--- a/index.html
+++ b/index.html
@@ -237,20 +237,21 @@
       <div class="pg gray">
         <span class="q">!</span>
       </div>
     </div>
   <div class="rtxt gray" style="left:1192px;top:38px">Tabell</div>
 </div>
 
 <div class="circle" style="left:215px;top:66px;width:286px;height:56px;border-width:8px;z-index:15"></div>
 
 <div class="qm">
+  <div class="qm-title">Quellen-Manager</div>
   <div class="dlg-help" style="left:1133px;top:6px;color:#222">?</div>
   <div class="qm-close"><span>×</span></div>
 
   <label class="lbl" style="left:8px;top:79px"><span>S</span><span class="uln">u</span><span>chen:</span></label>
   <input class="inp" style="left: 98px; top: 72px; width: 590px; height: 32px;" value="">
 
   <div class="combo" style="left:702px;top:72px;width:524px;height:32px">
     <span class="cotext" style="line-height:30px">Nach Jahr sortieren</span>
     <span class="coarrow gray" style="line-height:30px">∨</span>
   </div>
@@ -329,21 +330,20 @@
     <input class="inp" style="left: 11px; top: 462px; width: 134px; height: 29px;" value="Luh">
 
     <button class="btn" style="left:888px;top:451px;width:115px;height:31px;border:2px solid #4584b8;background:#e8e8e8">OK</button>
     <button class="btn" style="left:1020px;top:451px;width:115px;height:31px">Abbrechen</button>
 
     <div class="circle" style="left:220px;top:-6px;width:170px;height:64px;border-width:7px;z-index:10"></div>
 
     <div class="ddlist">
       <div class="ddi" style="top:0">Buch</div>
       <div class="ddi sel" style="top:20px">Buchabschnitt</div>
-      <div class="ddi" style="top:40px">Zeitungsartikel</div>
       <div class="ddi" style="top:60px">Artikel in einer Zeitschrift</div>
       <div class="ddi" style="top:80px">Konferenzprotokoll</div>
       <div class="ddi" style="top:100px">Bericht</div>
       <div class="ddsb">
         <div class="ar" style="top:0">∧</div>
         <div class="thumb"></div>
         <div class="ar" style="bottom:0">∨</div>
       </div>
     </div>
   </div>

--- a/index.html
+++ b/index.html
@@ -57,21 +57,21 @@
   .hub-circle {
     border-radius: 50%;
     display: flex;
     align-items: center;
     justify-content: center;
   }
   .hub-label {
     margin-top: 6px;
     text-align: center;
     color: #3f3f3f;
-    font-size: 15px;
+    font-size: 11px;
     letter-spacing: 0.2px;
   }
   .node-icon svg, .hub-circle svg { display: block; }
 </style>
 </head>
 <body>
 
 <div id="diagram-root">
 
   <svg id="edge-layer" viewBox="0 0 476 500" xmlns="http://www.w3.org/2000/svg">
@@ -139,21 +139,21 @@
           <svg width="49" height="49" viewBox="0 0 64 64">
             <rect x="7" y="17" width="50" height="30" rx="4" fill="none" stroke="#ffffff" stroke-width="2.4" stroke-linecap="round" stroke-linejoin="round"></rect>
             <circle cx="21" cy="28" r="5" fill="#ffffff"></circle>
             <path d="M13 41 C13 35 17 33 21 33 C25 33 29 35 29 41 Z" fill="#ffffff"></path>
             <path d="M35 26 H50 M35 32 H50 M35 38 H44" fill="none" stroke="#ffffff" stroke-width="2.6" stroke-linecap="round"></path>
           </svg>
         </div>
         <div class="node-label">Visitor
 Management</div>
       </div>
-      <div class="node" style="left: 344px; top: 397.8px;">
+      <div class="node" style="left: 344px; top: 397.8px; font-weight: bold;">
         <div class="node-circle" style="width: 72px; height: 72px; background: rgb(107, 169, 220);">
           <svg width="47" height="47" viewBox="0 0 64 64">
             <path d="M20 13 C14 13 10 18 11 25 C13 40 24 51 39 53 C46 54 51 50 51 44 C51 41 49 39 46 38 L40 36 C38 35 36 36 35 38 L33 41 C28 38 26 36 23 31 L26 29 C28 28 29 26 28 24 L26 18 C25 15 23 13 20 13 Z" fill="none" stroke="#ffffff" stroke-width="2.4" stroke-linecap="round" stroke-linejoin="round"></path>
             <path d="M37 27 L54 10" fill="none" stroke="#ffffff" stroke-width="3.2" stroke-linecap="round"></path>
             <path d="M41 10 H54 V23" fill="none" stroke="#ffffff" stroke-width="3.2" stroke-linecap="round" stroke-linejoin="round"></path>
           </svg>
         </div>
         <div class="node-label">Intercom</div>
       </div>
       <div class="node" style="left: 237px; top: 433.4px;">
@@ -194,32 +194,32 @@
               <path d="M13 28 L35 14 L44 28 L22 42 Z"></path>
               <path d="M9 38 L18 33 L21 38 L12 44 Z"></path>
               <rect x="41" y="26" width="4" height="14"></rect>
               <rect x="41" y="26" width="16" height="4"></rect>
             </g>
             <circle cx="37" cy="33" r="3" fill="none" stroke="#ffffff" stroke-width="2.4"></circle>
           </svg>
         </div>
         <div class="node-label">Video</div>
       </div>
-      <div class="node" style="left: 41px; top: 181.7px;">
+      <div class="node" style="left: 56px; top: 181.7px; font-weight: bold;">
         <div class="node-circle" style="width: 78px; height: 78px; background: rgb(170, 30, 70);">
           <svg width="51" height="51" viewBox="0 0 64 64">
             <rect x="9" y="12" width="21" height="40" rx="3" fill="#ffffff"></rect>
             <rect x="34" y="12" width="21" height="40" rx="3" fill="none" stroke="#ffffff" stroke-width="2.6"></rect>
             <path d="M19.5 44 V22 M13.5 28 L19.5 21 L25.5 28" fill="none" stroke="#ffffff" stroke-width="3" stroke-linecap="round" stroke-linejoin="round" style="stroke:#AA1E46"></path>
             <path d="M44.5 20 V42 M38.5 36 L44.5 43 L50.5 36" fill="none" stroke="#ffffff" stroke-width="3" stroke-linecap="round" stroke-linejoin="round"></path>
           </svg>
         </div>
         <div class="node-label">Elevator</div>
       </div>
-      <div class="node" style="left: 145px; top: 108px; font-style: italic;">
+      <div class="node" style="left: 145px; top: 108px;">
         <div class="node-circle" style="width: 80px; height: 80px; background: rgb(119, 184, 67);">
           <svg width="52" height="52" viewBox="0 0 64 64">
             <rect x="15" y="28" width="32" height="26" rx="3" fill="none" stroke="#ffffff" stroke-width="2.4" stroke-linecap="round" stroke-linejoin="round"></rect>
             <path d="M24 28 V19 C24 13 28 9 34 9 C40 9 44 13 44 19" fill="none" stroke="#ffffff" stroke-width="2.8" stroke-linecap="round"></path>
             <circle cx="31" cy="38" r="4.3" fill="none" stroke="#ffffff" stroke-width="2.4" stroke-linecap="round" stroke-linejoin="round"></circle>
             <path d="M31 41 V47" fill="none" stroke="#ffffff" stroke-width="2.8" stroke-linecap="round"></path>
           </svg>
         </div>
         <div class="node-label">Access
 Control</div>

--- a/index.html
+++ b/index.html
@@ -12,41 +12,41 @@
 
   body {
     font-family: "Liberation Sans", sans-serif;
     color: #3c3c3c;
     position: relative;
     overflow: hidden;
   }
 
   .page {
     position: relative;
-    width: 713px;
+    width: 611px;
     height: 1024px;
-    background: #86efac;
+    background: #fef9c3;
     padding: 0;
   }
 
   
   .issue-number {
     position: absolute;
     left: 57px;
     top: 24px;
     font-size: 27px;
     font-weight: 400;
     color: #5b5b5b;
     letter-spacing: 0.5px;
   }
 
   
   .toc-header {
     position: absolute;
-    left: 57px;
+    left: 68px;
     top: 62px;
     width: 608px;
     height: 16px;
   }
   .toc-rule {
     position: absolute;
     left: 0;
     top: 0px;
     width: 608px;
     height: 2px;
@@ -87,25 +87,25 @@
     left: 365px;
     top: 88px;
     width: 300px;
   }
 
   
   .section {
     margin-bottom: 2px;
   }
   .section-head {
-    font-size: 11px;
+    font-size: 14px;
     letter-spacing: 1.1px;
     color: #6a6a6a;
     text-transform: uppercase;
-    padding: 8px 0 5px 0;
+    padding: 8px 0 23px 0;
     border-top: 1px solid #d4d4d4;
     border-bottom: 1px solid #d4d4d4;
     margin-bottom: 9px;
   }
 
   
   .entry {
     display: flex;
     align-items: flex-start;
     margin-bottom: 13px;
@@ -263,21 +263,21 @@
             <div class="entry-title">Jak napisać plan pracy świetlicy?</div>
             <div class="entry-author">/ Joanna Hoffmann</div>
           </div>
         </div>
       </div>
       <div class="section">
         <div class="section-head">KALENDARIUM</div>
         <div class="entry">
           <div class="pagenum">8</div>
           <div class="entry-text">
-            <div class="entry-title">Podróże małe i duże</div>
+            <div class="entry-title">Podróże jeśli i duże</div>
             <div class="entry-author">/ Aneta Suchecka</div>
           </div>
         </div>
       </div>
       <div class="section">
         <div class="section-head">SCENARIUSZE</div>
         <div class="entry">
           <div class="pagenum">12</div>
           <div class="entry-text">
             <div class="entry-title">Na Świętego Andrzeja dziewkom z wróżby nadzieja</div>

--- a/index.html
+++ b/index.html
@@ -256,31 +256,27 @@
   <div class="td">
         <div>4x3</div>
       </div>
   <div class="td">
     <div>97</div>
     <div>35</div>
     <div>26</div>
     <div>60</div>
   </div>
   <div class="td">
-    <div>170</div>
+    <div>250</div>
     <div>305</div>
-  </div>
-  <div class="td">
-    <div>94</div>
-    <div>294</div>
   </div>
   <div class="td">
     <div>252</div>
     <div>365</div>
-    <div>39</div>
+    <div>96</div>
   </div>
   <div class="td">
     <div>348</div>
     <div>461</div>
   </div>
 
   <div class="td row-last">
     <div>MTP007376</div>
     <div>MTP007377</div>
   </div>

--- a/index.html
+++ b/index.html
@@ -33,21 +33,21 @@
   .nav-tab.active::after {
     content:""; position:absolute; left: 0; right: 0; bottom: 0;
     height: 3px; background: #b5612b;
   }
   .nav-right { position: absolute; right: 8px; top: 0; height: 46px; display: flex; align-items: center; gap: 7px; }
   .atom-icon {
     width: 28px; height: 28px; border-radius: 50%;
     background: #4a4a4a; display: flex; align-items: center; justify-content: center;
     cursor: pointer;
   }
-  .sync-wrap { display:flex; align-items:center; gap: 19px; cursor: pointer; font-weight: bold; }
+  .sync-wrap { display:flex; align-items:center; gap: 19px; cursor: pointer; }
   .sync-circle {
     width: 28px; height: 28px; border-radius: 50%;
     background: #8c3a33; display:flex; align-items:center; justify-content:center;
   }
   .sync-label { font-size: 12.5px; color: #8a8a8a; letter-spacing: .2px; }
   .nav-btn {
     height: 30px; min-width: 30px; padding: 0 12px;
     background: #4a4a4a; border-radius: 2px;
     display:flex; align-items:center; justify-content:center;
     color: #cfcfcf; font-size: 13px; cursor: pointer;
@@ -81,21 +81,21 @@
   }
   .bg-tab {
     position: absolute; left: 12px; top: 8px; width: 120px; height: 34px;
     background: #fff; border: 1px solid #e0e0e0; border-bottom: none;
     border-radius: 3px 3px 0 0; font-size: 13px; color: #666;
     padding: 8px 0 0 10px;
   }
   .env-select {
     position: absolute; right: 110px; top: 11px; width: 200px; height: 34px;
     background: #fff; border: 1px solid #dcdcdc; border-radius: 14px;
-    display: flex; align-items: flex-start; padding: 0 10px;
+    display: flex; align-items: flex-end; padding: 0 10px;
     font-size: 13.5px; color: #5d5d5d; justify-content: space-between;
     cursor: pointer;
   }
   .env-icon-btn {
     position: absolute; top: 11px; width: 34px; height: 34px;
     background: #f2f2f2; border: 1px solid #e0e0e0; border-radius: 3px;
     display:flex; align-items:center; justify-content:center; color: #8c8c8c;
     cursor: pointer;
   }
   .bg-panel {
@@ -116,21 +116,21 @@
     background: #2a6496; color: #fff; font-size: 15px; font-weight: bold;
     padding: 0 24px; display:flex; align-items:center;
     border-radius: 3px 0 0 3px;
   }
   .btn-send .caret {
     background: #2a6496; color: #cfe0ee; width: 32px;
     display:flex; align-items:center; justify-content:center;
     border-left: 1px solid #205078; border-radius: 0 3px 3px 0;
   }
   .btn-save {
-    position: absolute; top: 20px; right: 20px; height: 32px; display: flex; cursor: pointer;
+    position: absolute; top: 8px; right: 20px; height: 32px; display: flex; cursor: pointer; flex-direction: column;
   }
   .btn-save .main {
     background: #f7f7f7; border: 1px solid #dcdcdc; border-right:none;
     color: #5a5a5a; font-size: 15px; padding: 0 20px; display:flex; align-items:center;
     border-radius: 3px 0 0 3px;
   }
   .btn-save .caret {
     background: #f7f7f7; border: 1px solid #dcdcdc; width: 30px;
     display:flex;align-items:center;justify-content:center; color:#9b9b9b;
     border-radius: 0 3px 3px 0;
........
• [Task to complete] Please filter the listing down to lines that include the word "radius".

• [Response to this task]
     border-radius: 50%;
     width: 28px; height: 28px; border-radius: 50%;
     width: 28px; height: 28px; border-radius: 50%;
     background: #4a4a4a; border-radius: 2px;
     border-radius: 3px 3px 0 0; font-size: 13px; color: #666;
     background: #fff; border: 1px solid #dcdcdc; border-radius: 14px;
     background: #f2f2f2; border: 1px solid #e0e0e0; border-radius: 3px;
     border-radius: 3px 0 0 3px;
     border-left: 1px solid #205078; border-radius: 0 3px 3px 0;
     border-radius: 3px 0 0 3px;
     border-radius: 0 3px 3px 0;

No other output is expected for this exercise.